The NamUs site launched in 2007, but it includes much older cases – some opened in the early 1900s. The data includes details such as sex, age, tattoos and other identifying characteristics.
Our analysis is based on data from the NamUs website, which contains more than 10,000 unidentified cases. Those cases are predominantly male, with more than three times as many males as females. About 900 cases were young adults or children.
This information is based on data collected on Aug. 1. However, our interactive database, The Lost & The Found, contains regularly updated data from NamUs on unidentified individuals along with data on missing persons.
A second database obtained by Reveal through a Freedom of Information Act request in June included the manner of death for the decedents, which is not available in the online data.
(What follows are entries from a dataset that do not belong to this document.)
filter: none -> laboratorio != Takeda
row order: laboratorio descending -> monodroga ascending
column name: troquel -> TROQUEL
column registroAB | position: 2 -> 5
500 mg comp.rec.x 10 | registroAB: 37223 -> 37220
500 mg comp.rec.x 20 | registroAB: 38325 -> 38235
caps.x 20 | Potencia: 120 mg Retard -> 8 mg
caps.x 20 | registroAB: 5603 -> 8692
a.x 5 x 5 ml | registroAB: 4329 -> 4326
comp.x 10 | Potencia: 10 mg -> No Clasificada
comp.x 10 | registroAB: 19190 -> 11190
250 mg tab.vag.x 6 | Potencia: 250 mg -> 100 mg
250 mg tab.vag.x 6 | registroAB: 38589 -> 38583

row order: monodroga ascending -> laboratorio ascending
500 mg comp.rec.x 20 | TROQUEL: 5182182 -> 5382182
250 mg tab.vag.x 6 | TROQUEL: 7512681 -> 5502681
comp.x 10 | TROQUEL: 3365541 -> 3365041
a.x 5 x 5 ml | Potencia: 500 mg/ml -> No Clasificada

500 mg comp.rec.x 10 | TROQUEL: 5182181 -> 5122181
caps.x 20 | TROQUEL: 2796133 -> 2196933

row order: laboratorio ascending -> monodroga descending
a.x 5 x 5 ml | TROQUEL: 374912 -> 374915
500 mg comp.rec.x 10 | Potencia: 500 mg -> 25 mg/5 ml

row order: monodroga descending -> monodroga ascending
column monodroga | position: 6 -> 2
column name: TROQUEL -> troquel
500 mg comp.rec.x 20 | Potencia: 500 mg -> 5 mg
Almost 2,000 decedents were victims of homicide, 368 were classified as suicides, and for about 4,000 cases, the manner of death was not determined.
The typical age cutoff for a minor is 18. Because age estimations for deceased individuals are less precise, we used a wider definition.
Forensic scientists analyze teeth, bones and joints to identify decedents. Forensic anthropology and odontology often can offer only limited characteristics about individuals. Depending on the remains that have been found, the age of a decedent can be as specific as a range of a few years or an estimate that spans decades.
The NamUs data contains three indicators for age: a minimum, a maximum and a categorical description, such as adolescent. We relied on the minimum and maximum age because those numbers come from autopsy reports and forensic studies. We employed the methodology used by the National Center for Missing & Exploited Children to determine whether cases are children or young persons: a minimum age of 17 or younger and a maximum age of 25 or younger, respectively.
In addition, we used the categorical description, called “estimated age,” to provide more context. In 77 cases, the minimum and maximum ages were both zero, but the category was inconsistent with that range. In one record, for example, a case with both minimum and maximum of age zero was labeled adult. We did not include those records in our count of young people.